**WHAT THE EXERCISE ASKS:** Go line by line through the entries and show those that hold the string "height".
=== DATA LISTING ===
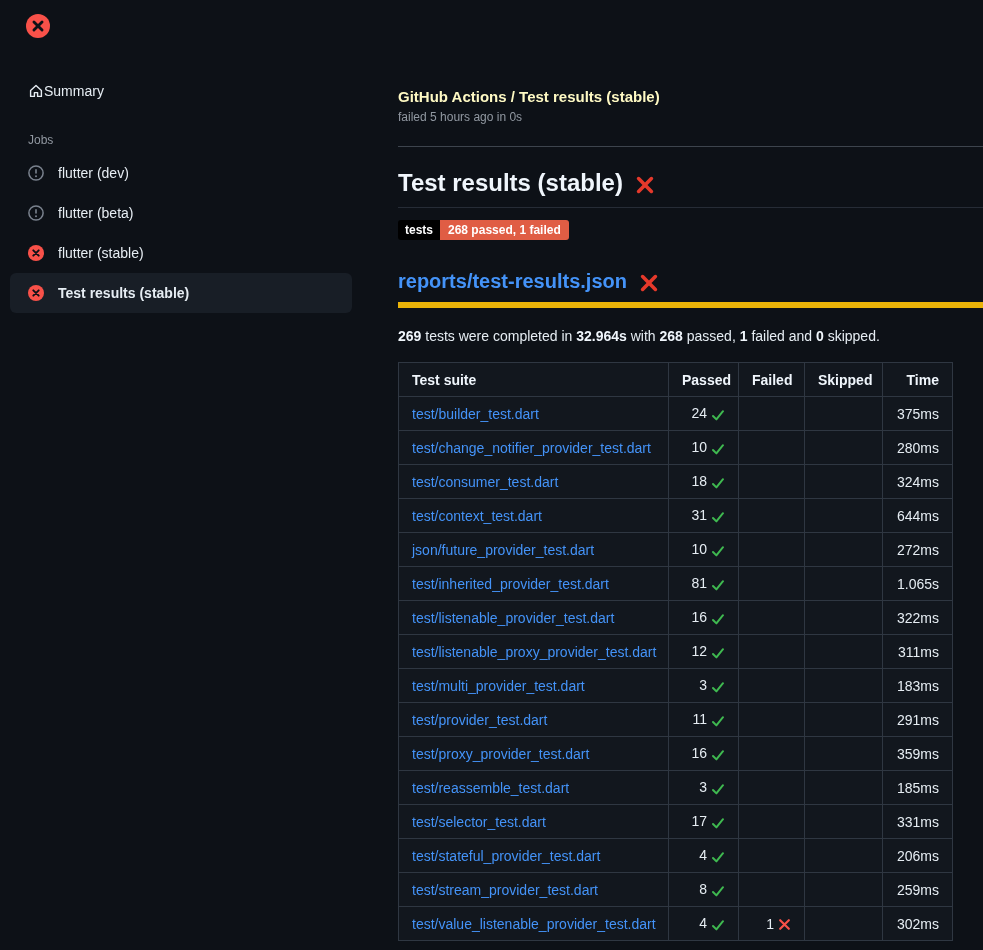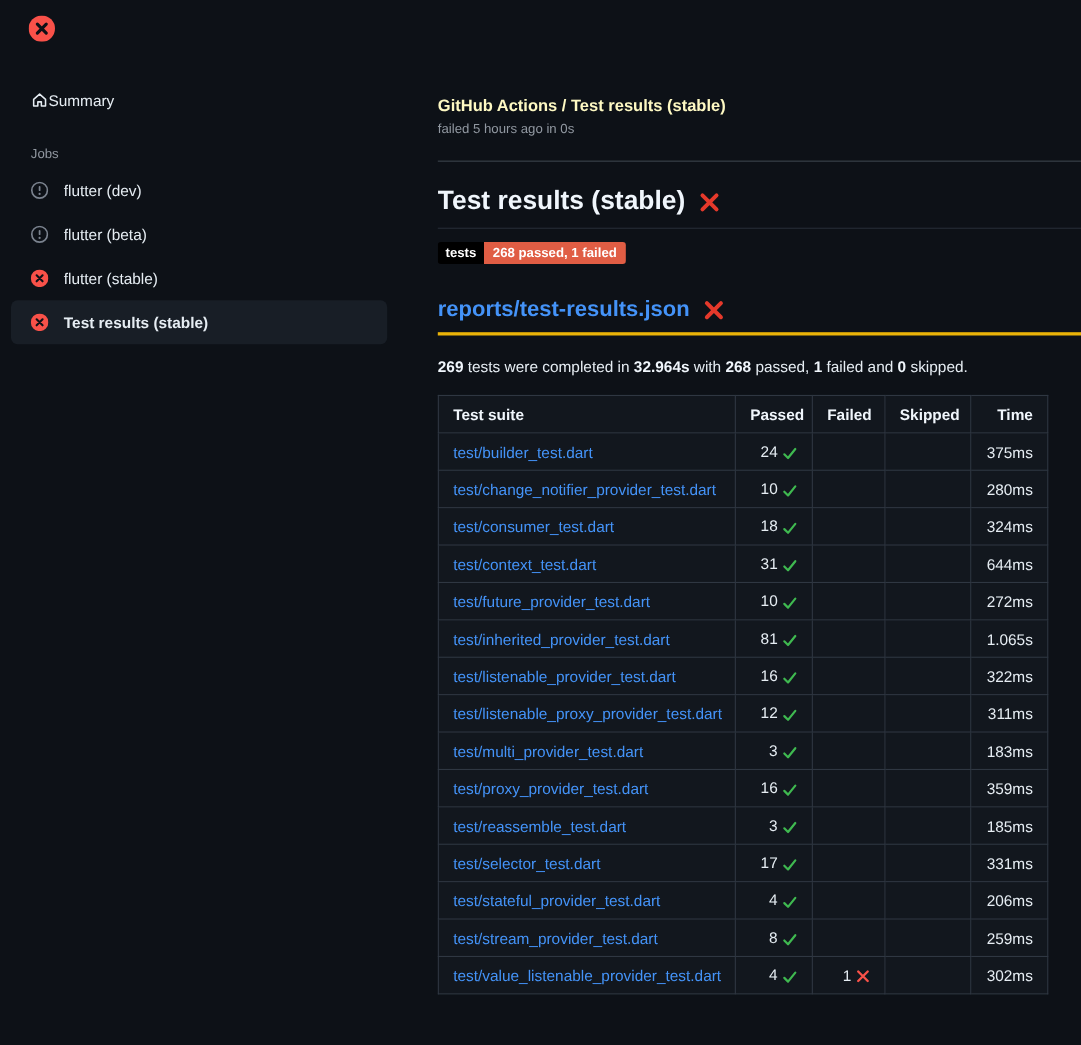--- a/index.html
+++ b/index.html
@@ -67,7 +67,7 @@
 
   .report-title {
     margin-top:26px; padding-bottom:6px;
-    border-bottom:3px solid #eab308;
+    border-bottom:6px solid #eab308;
     font-size:20px; font-weight:600; color:#4493f8;
     line-height:30px;
     display:flex; align-items:center; gap:12px;

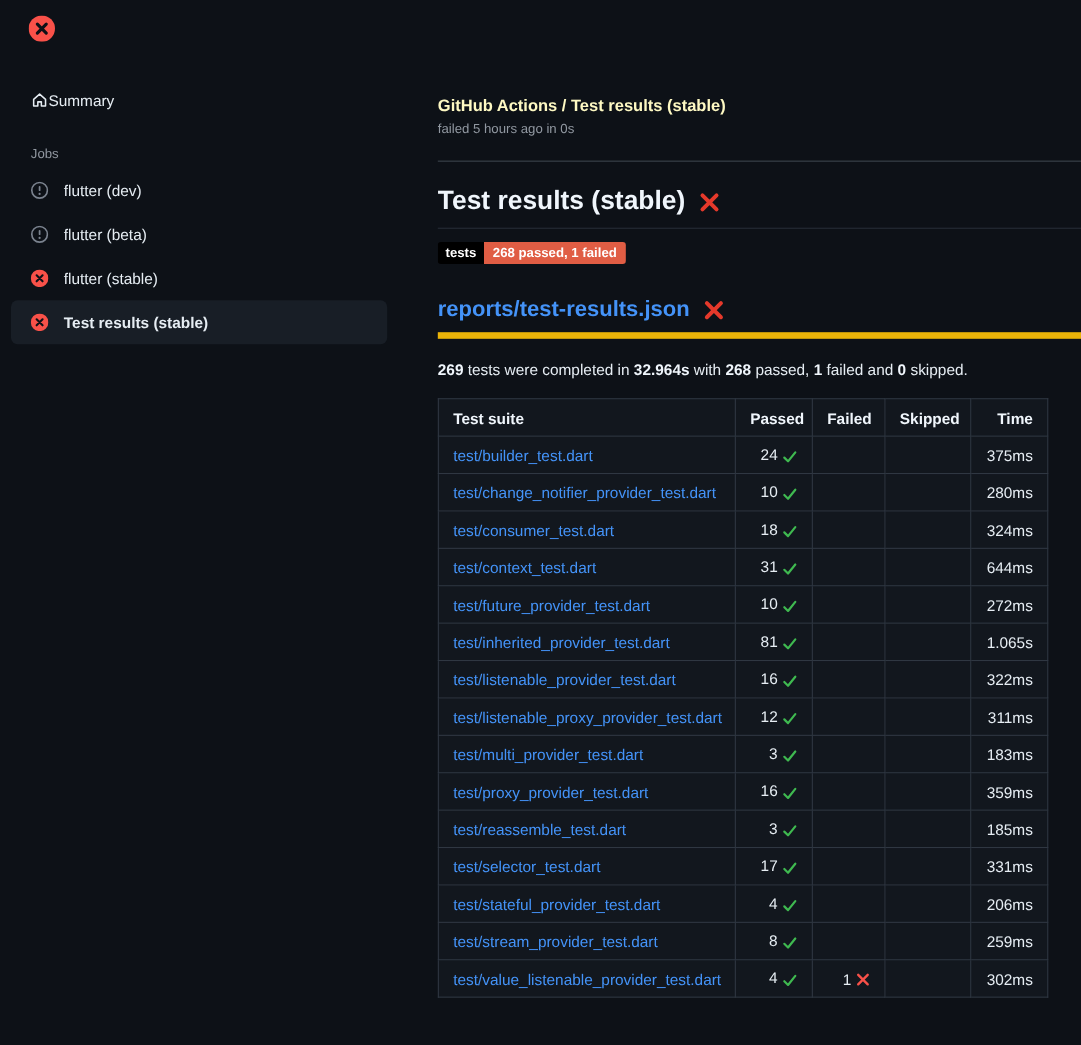--- a/index.html
+++ b/index.html
@@ -232,7 +232,7 @@
             <td class="num">644ms</td>
           </tr>
           <tr>
-            <td class="suite"><a href="#">test/future_provider_test.dart</a></td>
+            <td class="suite"><a href="#">json/future_provider_test.dart</a></td>
             <td class="num"><span class="cnt">10</span><svg width="14" height="14" viewBox="0 0 14 14">
                 <path d="M2 8 L5.4 11.4 L12 3.2" fill="none" stroke="#3fb950" stroke-width="2" stroke-linecap="round" stroke-linejoin="round"></path>
               </svg></td>

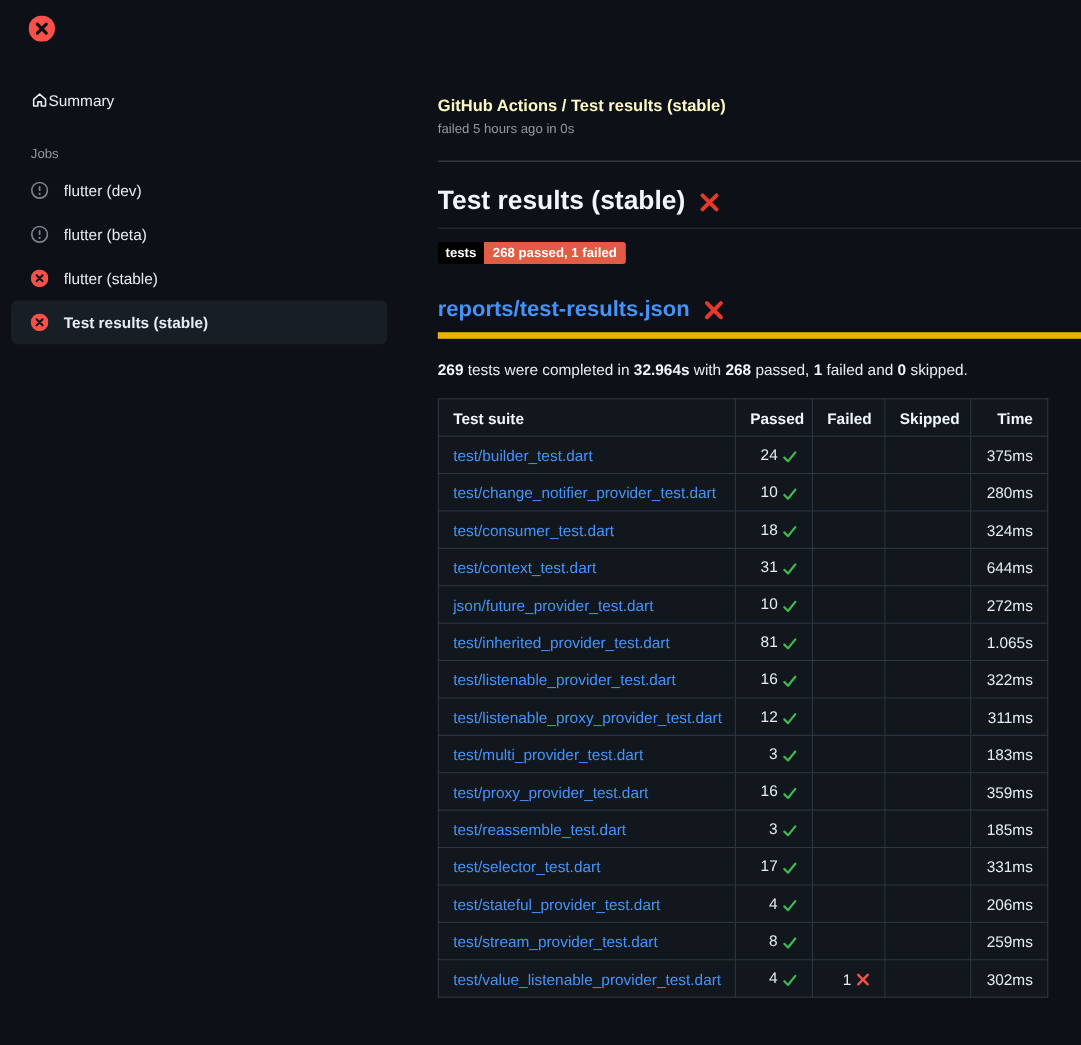--- a/index.html
+++ b/index.html
@@ -277,6 +277,15 @@
             <td class="num">183ms</td>
           </tr>
           <tr>
+            <td class="suite"><a href="#">test/provider_test.dart</a></td>
+            <td class="num"><span class="cnt">11</span><svg width="14" height="14" viewBox="0 0 14 14">
+                <path d="M2 8 L5.4 11.4 L12 3.2" fill="none" stroke="#3fb950" stroke-width="2" stroke-linecap="round" stroke-linejoin="round"></path>
+              </svg></td>
+            <td class="num"></td>
+            <td class="num"></td>
+            <td class="num">291ms</td>
+          </tr>
+          <tr>
             <td class="suite"><a href="#">test/proxy_provider_test.dart</a></td>
             <td class="num"><span class="cnt">16</span><svg width="14" height="14" viewBox="0 0 14 14">
                 <path d="M2 8 L5.4 11.4 L12 3.2" fill="none" stroke="#3fb950" stroke-width="2" stroke-linecap="round" stroke-linejoin="round"></path>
===
**ANSWER SECTION:**
     line-height:30px;
             <td class="num"><span class="cnt">10</span><svg width="14" height="14" viewBox="0 0 14 14">
+            <td class="num"><span class="cnt">11</span><svg width="14" height="14" viewBox="0 0 14 14">
             <td class="num"><span class="cnt">16</span><svg width="14" height="14" viewBox="0 0 14 14">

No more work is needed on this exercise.